My daughter, Jenna, will be four years old in a few weeks and her two year diagnosis anniversary will follow nine weeks after that. I haven’t pushed her to learn to perform any of the routine tasks related to the management of her diabetes. She’s still quite young and lacking in some fine motor skills to accomplish the tasks involved with ease. It takes a steady hand to zero-in on that bead of blood with a test strip then allow enough time for the strip to slurp it up until an adequate sample is obtained. Besides, she faces a lifetime performing the never-ending, daily litany of blood sugar checks, boluses, site changes and corrections. There’s no hurry. Like other aspects of raising a child this will be a process requiring time, patience and a relaxed, supportive approach—the pace of which will be set by Jenna and her cues signaling readiness.

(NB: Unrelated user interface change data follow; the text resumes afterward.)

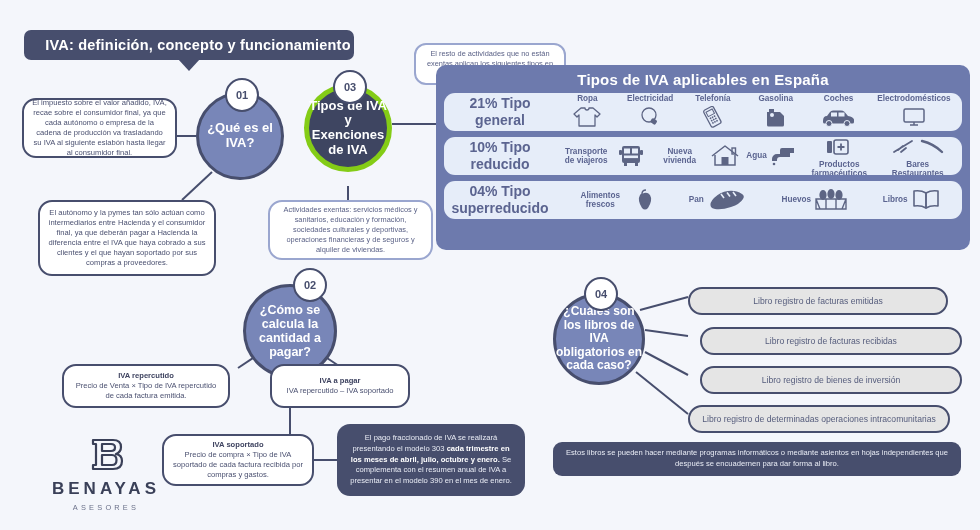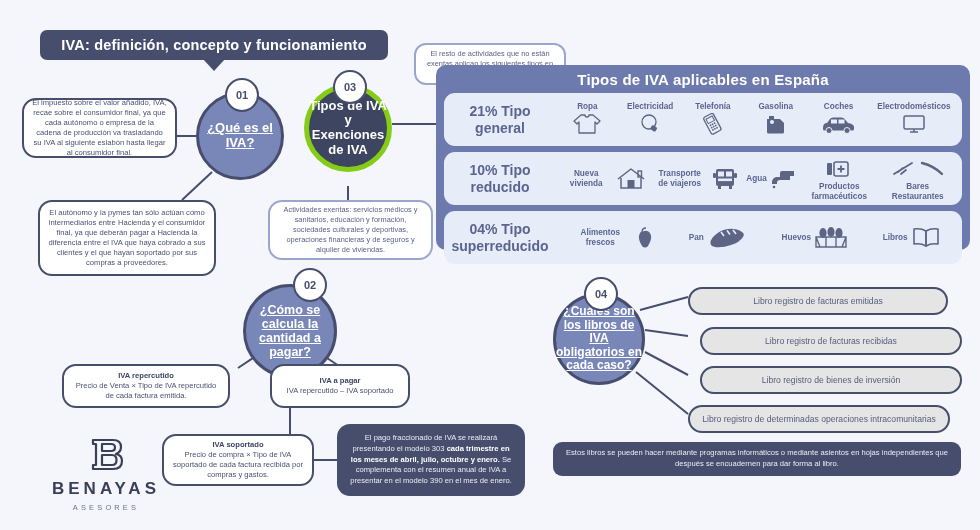--- a/index.html
+++ b/index.html
@@ -122,7 +122,7 @@
     </g>
   </svg>
 
-  <div class="banner" style="left:40px;top:30px;width:348px;height:30px;font-size:14.5px;">
+  <div class="banner" style="left:24px;top:30px;width:312px;height:30px;font-size:14.5px;padding-left:18px;">
     <span>IVA: definición, concepto y funcionamiento</span>
     <span class="tip"></span>
   </div>

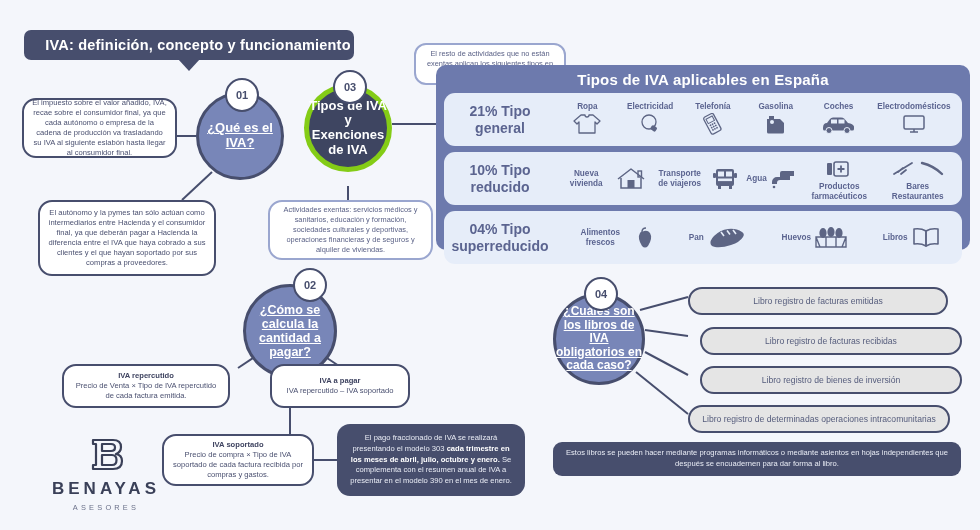--- a/index.html
+++ b/index.html
@@ -66,7 +66,7 @@
   }
   .vrow{
     display:flex;align-items:stretch;background:#e6edf9;border-radius:11px;
-    height:53px;margin-bottom:6px;overflow:hidden;
+    height:38px;margin-bottom:6px;overflow:hidden;
   }
   .vrate{
     width:112px;flex:none;display:flex;align-items:center;justify-content:center;

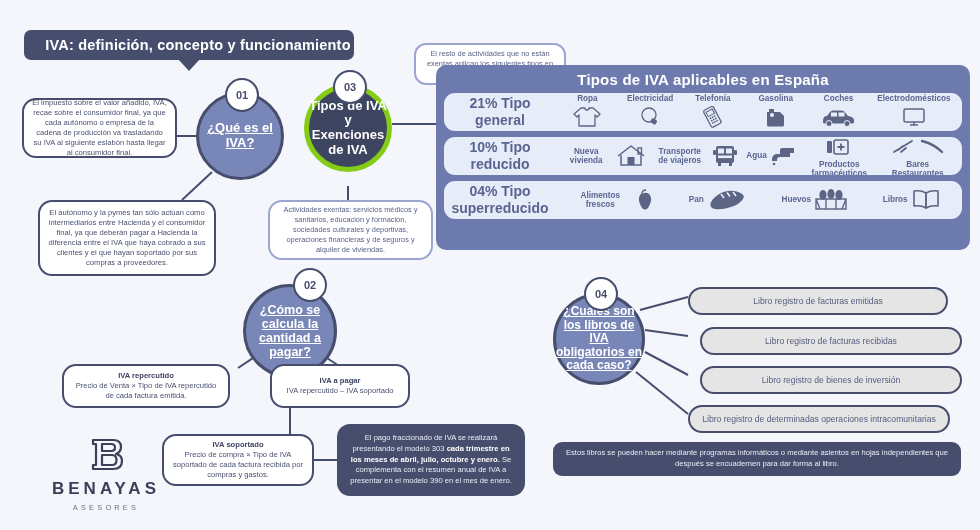--- a/index.html
+++ b/index.html
@@ -46,7 +46,7 @@
     display:flex;align-items:center;justify-content:center;text-align:center;
     color:#fff;font-weight:bold;line-height:1.12;box-sizing:border-box;
   }
-  .circ.light{background:#7886b8;border:3px solid #474e6d;text-decoration:underline;}
+  .circ.light{background:#7886b8;border:3px solid #474e6d;}
   .circ.dark{background:#3e4561;border:5px solid #84cc16;}
   .num{
     position:absolute;width:30px;height:30px;border-radius:50%;

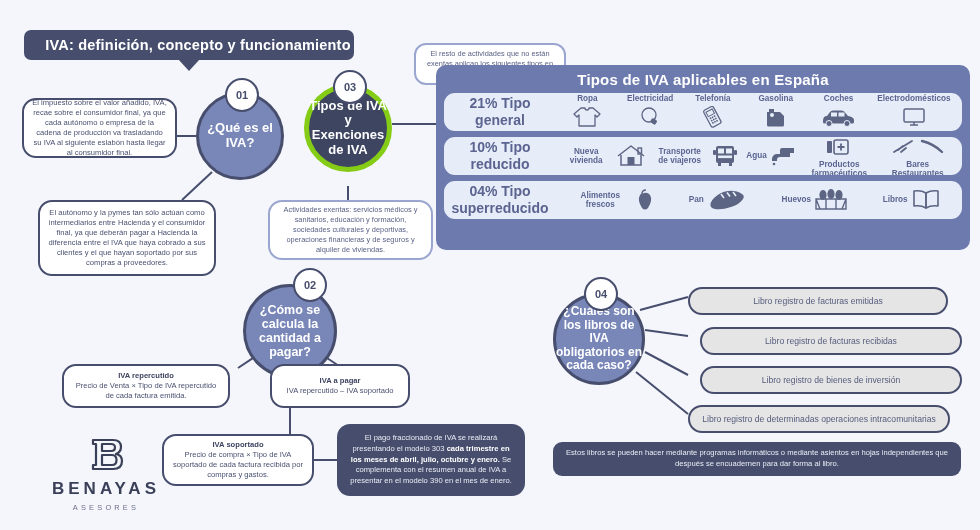--- a/index.html
+++ b/index.html
@@ -240,17 +240,6 @@
       <div class="vrate">10% Tipo reducido</div>
       <div class="vitems">
         <div class="vitem side">
-          <div class="vlabel">Nueva vivienda</div>
-          <div class="vicon">
-            <svg width="30" height="24" viewBox="0 0 30 24">
-                <path d="M2 12 L15 2 L28 12" fill="none" stroke="#5d6584" stroke-width="1.5" stroke-linejoin="round"></path>
-                <path d="M5 11 v10 h20 V11" fill="none" stroke="#5d6584" stroke-width="1.5"></path>
-                <rect x="22" y="4" width="3.5" height="6" fill="none" stroke="#5d6584" stroke-width="1.4"></rect>
-                <rect x="11.5" y="13" width="7" height="8" fill="#5d6584"></rect>
-              </svg>
-          </div>
-        </div>
-        <div class="vitem side">
           <div class="vlabel">Transporte de viajeros</div>
           <div class="vicon">
             <svg width="30" height="24" viewBox="0 0 30 24">
@@ -266,6 +255,17 @@
           </div>
         </div>
         <div class="vitem side">
+          <div class="vlabel">Nueva vivienda</div>
+          <div class="vicon">
+            <svg width="30" height="24" viewBox="0 0 30 24">
+                <path d="M2 12 L15 2 L28 12" fill="none" stroke="#5d6584" stroke-width="1.5" stroke-linejoin="round"></path>
+                <path d="M5 11 v10 h20 V11" fill="none" stroke="#5d6584" stroke-width="1.5"></path>
+                <rect x="22" y="4" width="3.5" height="6" fill="none" stroke="#5d6584" stroke-width="1.4"></rect>
+                <rect x="11.5" y="13" width="7" height="8" fill="#5d6584"></rect>
+              </svg>
+          </div>
+        </div>
+        <div class="vitem side">
           <div class="vlabel">Agua</div>
           <div class="vicon">
             <svg width="28" height="24" viewBox="0 0 28 24">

Last year on a few occasions, I tested the waters and offered Jenna the opportunity to do her own blood sugar check. Each time she refused I would do the check myself without further discussion. Then one day during a family camping trip I offered her the lancing device expecting her to refuse as usual. This time, however, she surprised me when she quickly took it from my hand with such confidence—more than she was prepared to commit to. Jenna’s expression when she pressed the device to her finger and triggered the lancet was that of shock, bordering on panic. It was then that I knew she hadn’t really intended to perform her own check. But when she saw the drop of blood and realized what she had done her panicked expression changed to one of proud amazement, like when a child snaps her fingers for the first time or blows her first chewing gum bubble.

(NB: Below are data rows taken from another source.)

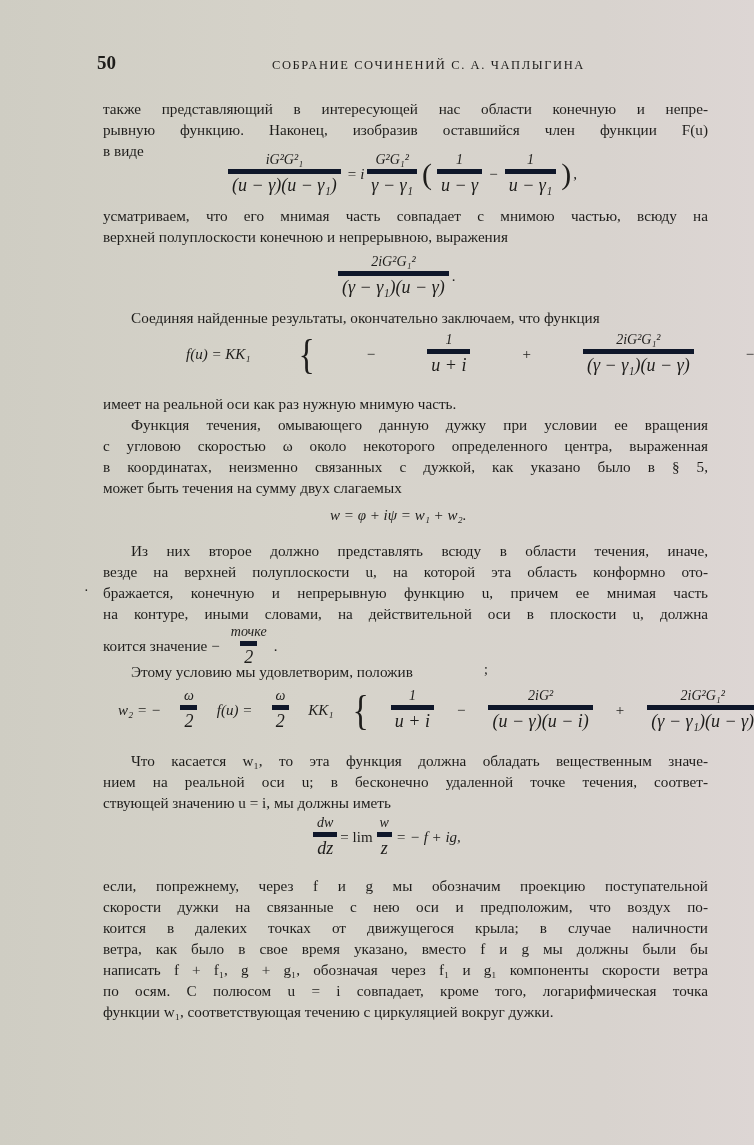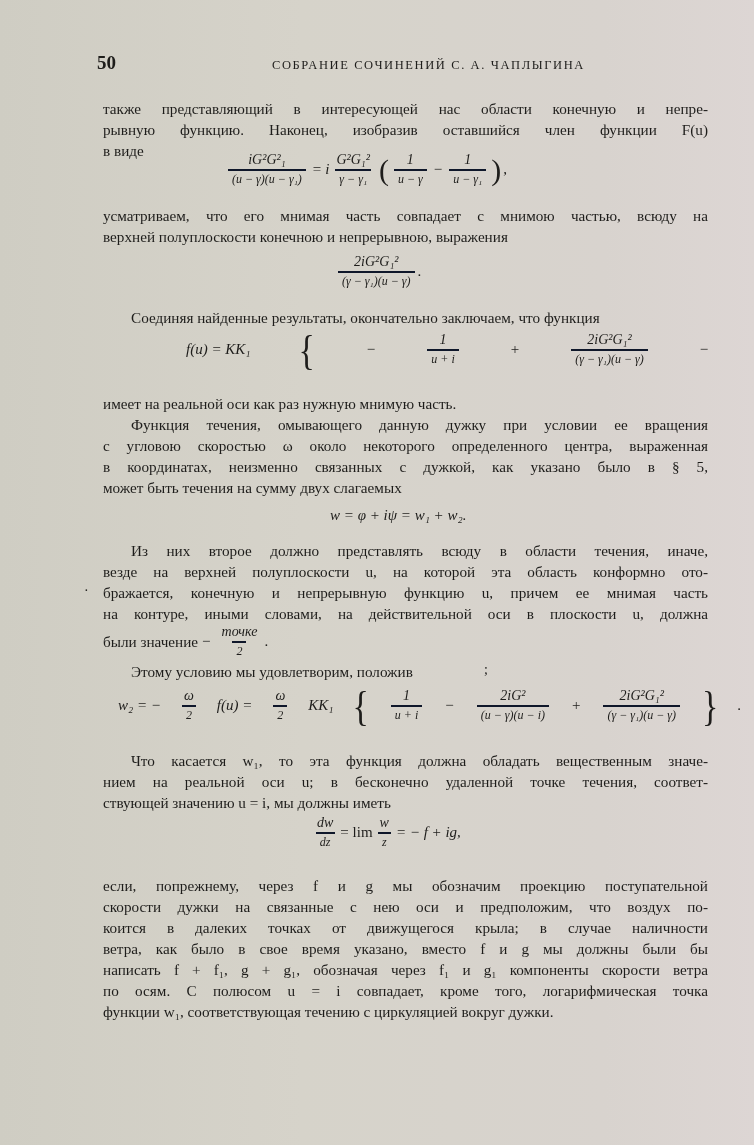--- a/index.html
+++ b/index.html
@@ -21,7 +21,7 @@
   .formula { position:absolute; font-style:italic; font-size:15px; white-space:nowrap; display:flex; align-items:center; }
   .frac { display:inline-flex; flex-direction:column; align-items:center; margin:0 3px; vertical-align:middle; }
   .frac .num { padding:0 4px 1px; font-size:14px; }
-  .frac .den { border-top:2px solid #0f172a; padding:1px 4px 0; font-size:12px; }
+  .frac .den { border-top:5px solid #0f172a; padding:1px 4px 0; font-size:18px; }
   .brace { font-style:normal; font-size:34px; line-height:34px; transform:scaleY(1.25); margin:0 3px; }
   .paren { font-style:normal; font-size:30px; line-height:30px; margin:0 2px; }
   .op { font-style:normal; margin:0 4px; }

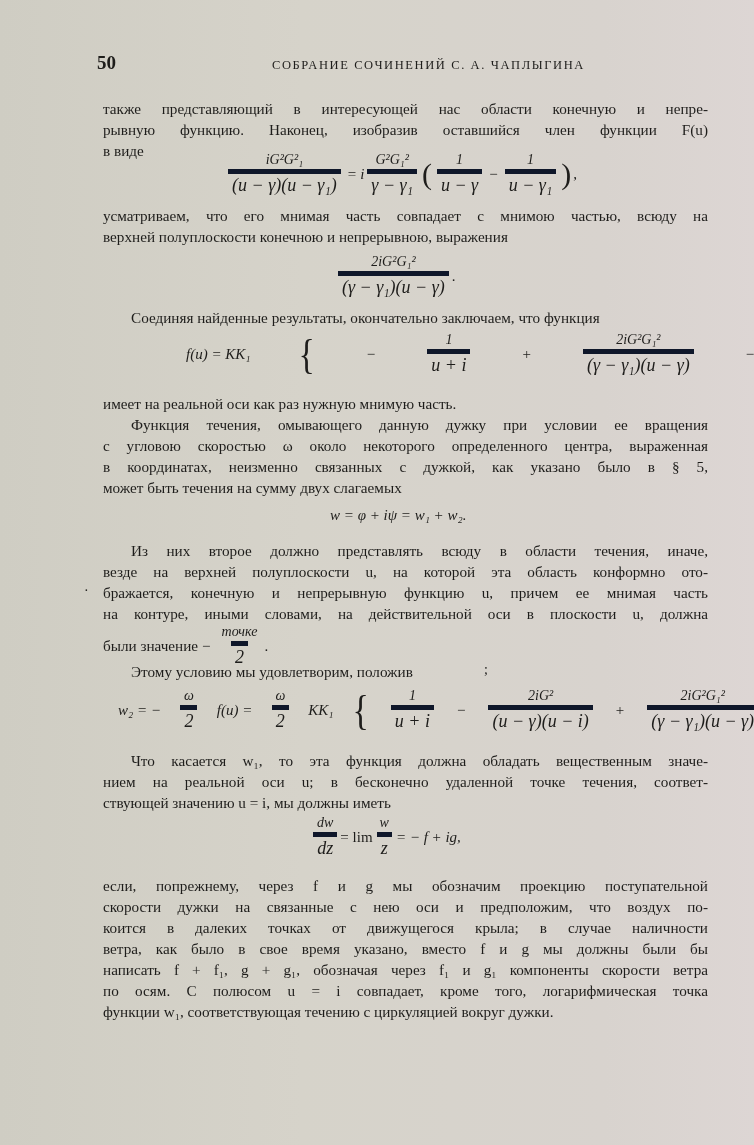--- a/index.html
+++ b/index.html
@@ -118,7 +118,7 @@
   <div class="line" style="top:604px">на контуре, иными словами, на действительной оси в плоскости u, должна</div>
   <span class="stray" style="left:84px; top:583px;">·</span>
   <div class="formula" style="left:103px; top:624px; font-style:normal;">
-    <span style="font-size:15.2px;">были значение</span>
+    <span style="font-size:15.2px;">коится значение</span>
     <span class="op">−</span>
     <span class="frac" style="font-style:italic;">
       <span class="num">точке</span>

We congratulated her on this achievement being careful not to overdo it. Jenna isn’t one for a lot of fanfare. She is uncomfortable in the spotlight and becomes annoyed by too much ado, perhaps feeling patronized. I thought this would signify a turning point whereby Jenna would feel empowered and take more of an active role in her diabetes management. But this was an isolated event. Jenna refused to do any more checks after that.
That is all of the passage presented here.